SusanInFlorida · 31-35, F
@Crazywaterspring but putting charter schools on an equal footing with public schools was voter approved right? because charter schools have good outcomes for student test scores?
Crazywaterspring · 61-69, M
@SusanInFlorida We didn't vote on those charter schools. That was the legislature's doing. Good outcomes? They pick who to admit, so no one who needs special ed etc. When a charter school is in the news it is always about someone skimming funds, nepotism etc. Abbott loves "school choice" meaning more money for his "Christian" academy buddies.
SusanInFlorida · 31-35, F
@Crazywaterspring every school should get to pick who they admit. and expel who are disruptive. bring back reform schools for the 2-5% of kids who are determined to make attendance miserable for their fellow students and their teachers
meJess · F
Will the kids learn to read, write and add up in the 4 days or just be told what to think?
samueltyler2 · 80-89, M
@SusanInFlorida I might agree with some of those, but a visit to a museum, DC or NYC if used as a teaching device, can be very educational. There really is nothing like putting history into perspective for it to become a fundamental building block to education. The real problem, with that, is there are really far fewer such trips than in my era, because of loss of funding for them.
SusanInFlorida · 31-35, F
@samueltyler2 i'm not dissing museums. but putting kids on a 3 hour bus ride to DC or NYC is not the best way to expose them to the Museum of Modern Art or the smitsonian. there are documentaries which are well revierwed and more coherent than simply wandering around while your teacher mumbles
samueltyler2 · 80-89, M
@SusanInFlorida i dislike 1-3 hour bus rides as well, and can only speak for myself, but those museum trips were invaluable parts of both my science and art education.

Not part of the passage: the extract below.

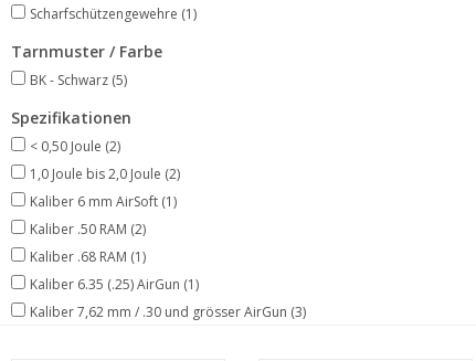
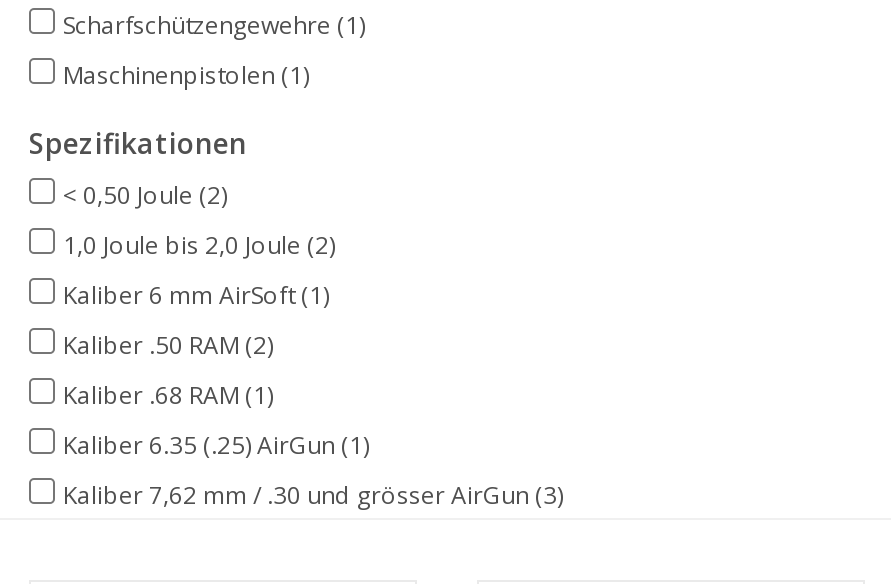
[11,41,162,89] Tarnmuster / Farbe | BK - Schwarz (5) -> [63,58,309,92] Maschinenpistolen (1)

Strictmichael75 · 61-69, M
No longer the land of the Free
AdmiralPrune · 41-45, M
Do you do anything other than regurgitate news?
The question that should be asked is this, WHY IN THE FUCK DID THEY GO 10% OVER BUDGET IN THE FIRST PLACE? Time to audit the personal financials of admins and managers.
SusanInFlorida · 31-35, F
@NativePortlander1970 i'm convinced there have been several audits. and that nobody was fired. that the expense overruns were escalated to district managers, local school boards, state wide regulatory agencies. who studied the data extensively before acting.